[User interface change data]
━━━━━━━━━━━━━━━━━━━━━━━━━━━━━━

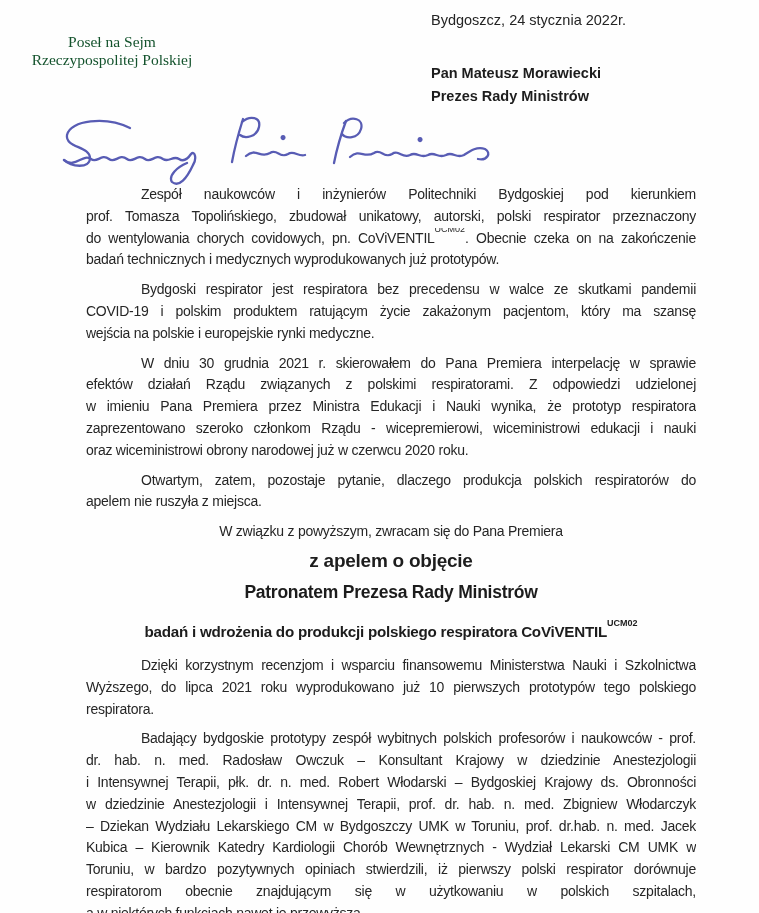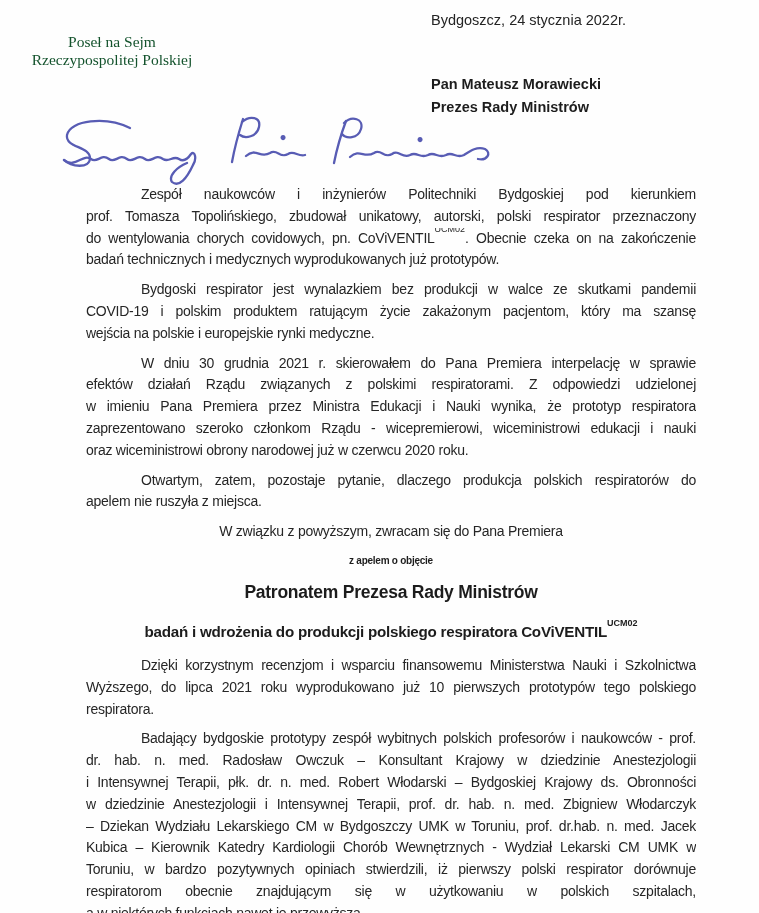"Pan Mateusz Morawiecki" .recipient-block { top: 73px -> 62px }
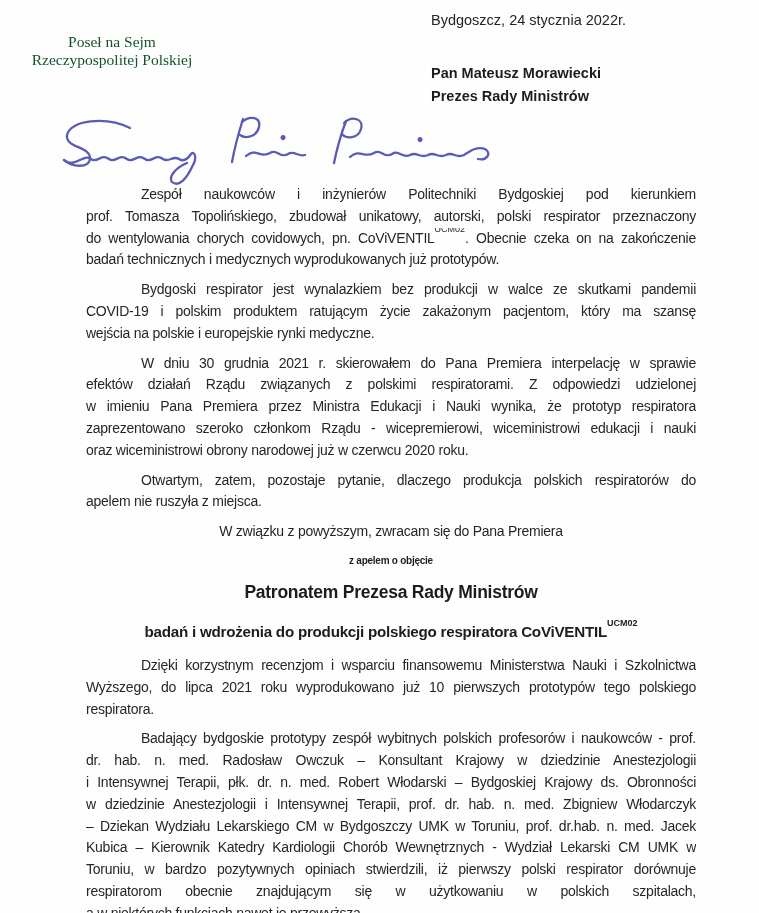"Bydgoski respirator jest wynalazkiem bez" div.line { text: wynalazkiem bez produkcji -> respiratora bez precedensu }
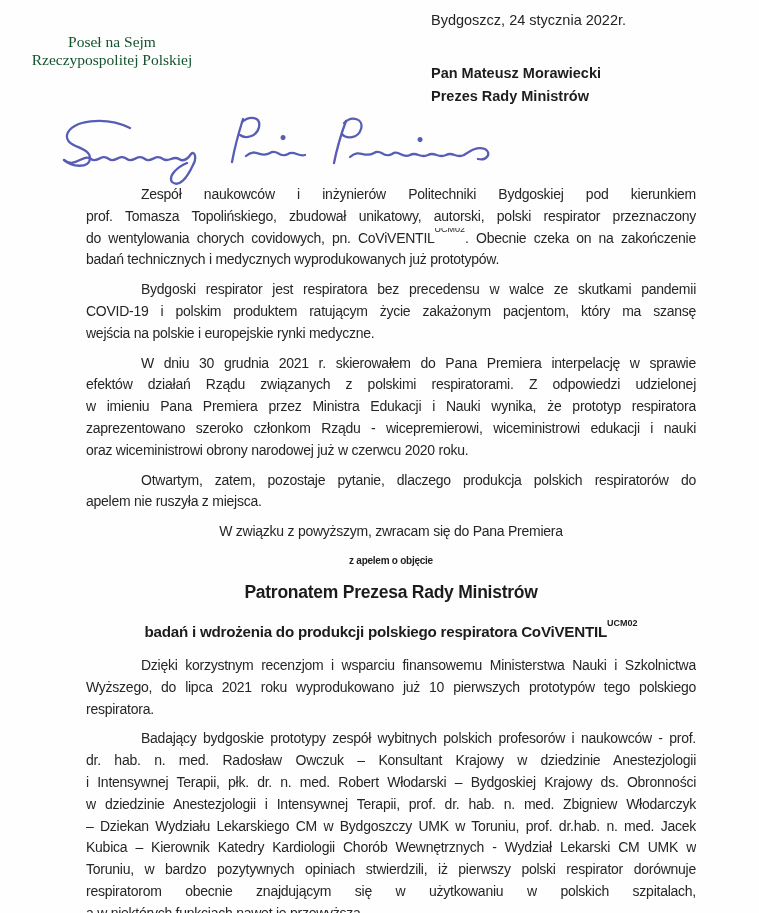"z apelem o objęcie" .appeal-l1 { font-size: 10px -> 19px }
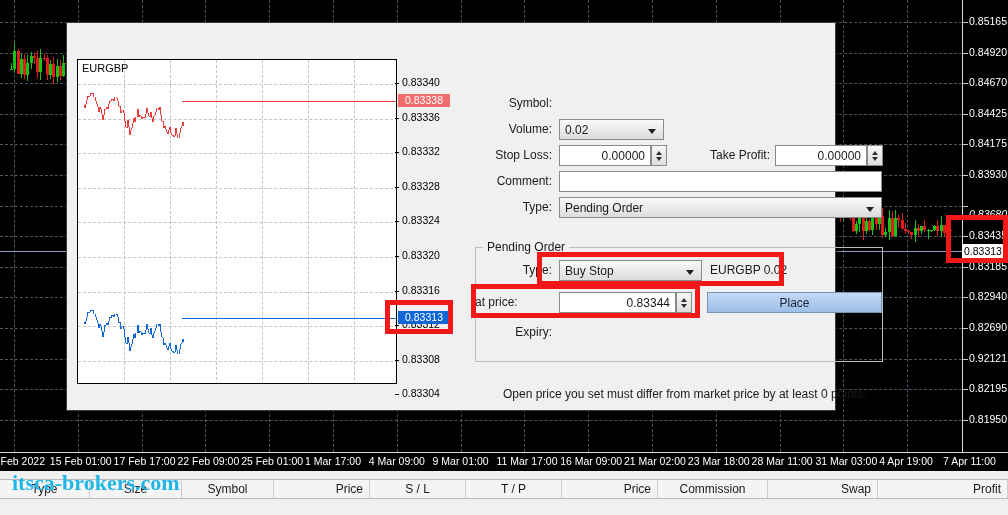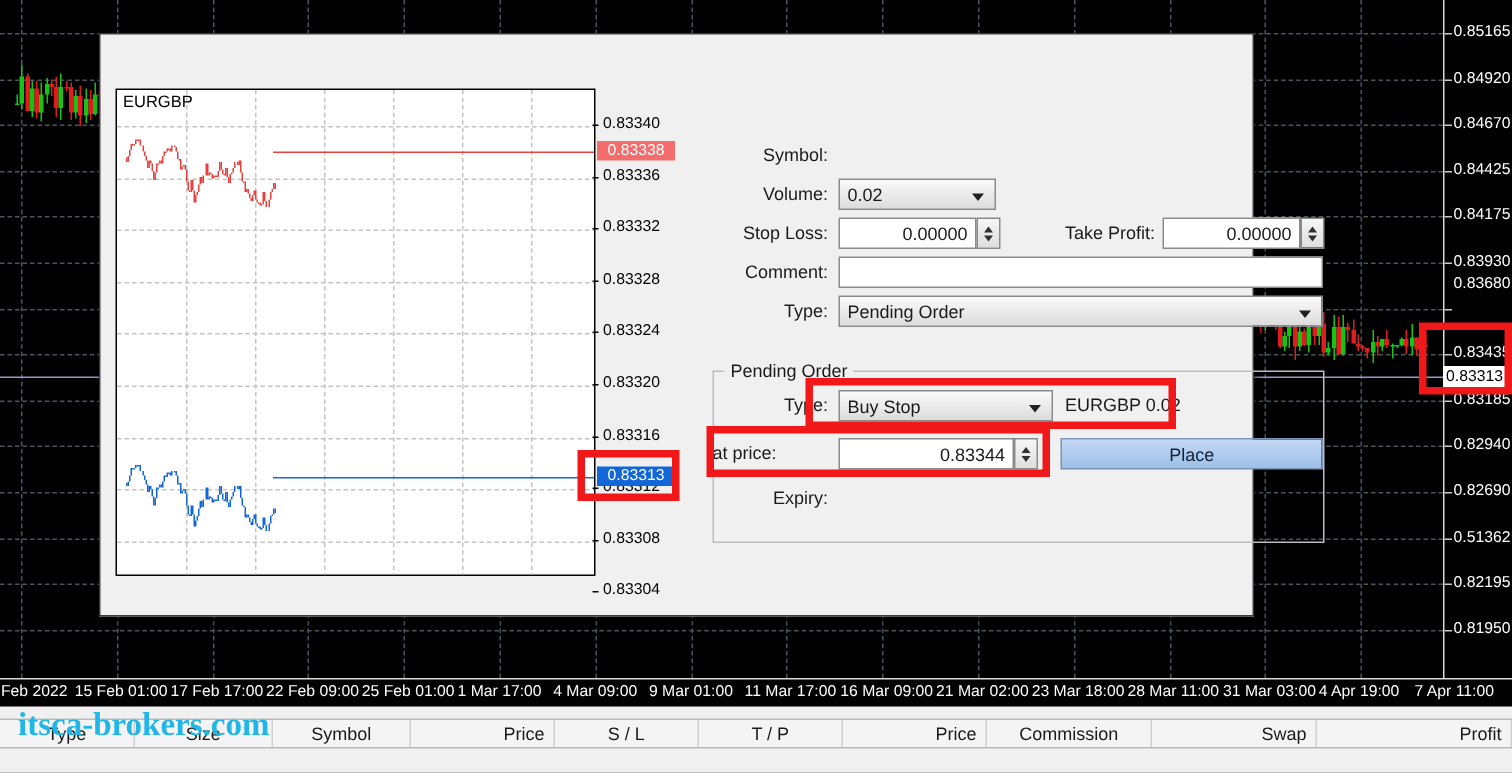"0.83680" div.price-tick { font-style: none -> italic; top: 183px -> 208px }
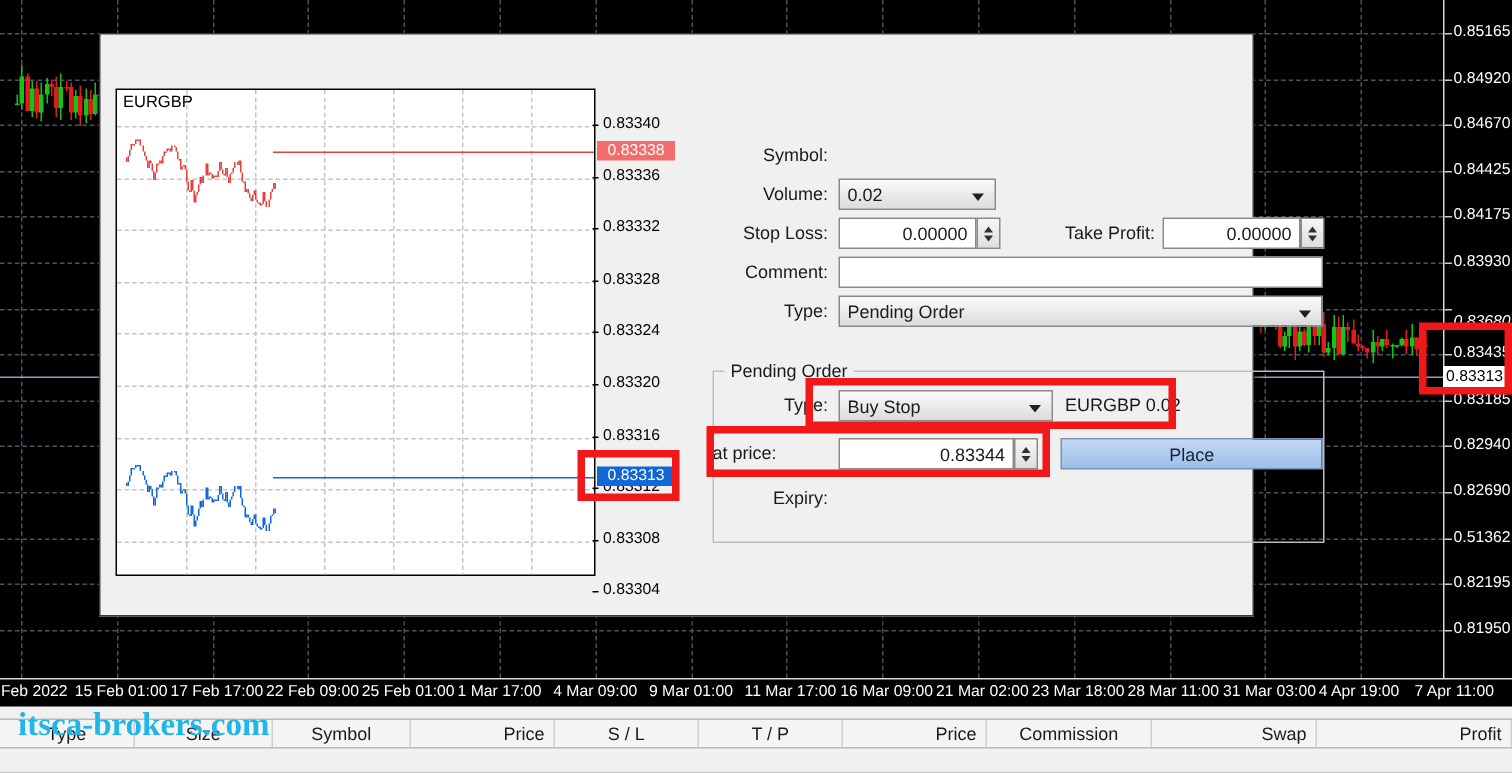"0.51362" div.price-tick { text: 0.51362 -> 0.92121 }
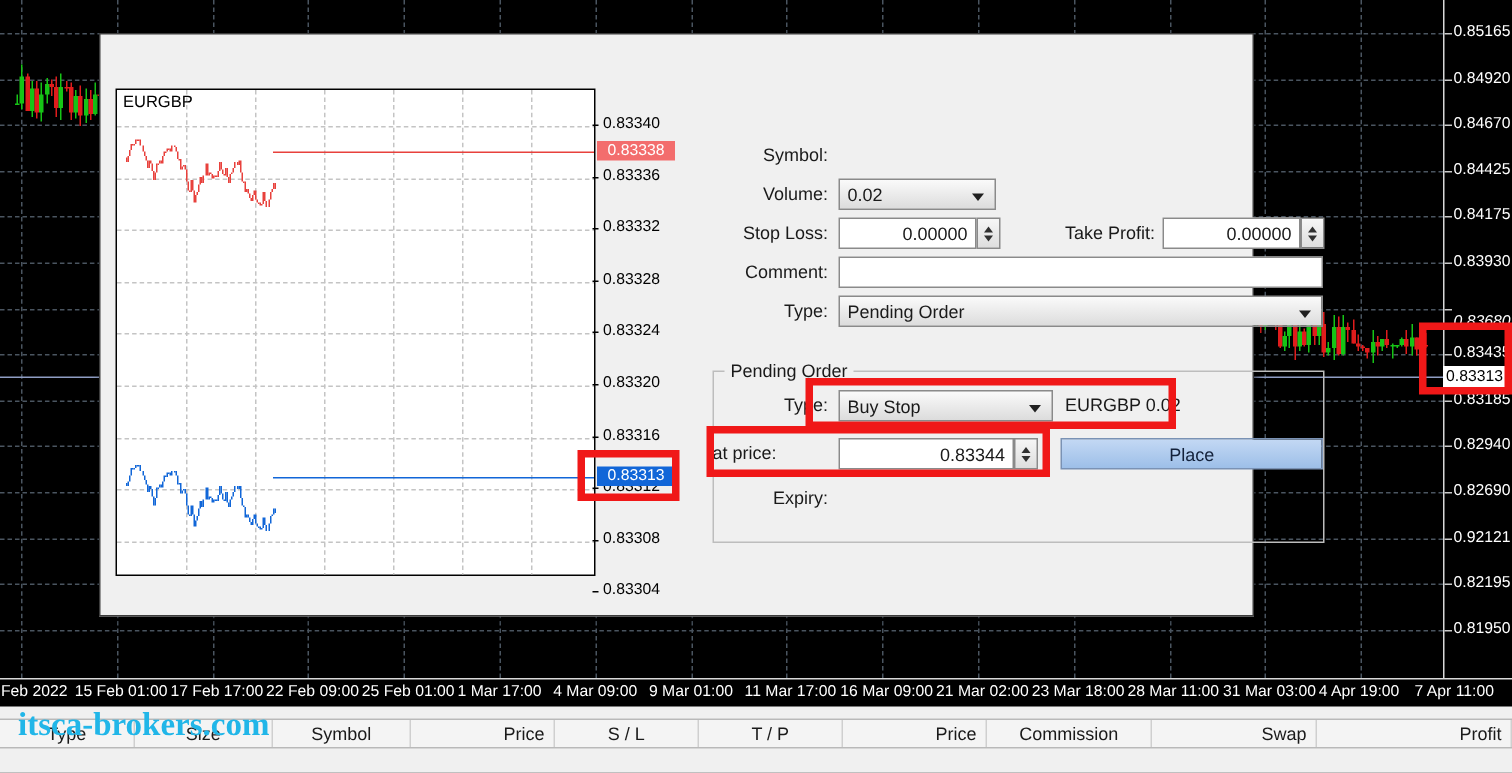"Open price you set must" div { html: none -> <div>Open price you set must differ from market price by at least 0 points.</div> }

━━━━━━━━━━━━━━━━━━━━━━━━━━━━━━

Return exactly the line containing "text: 0.51362 ->" and every line after it, up to and including the final line of the entries above. Pictures stay out.

"0.51362" div.price-tick { text: 0.51362 -> 0.92121 }
"Open price you set must" div { html: none -> <div>Open price you set must differ from market price by at least 0 points.</div> }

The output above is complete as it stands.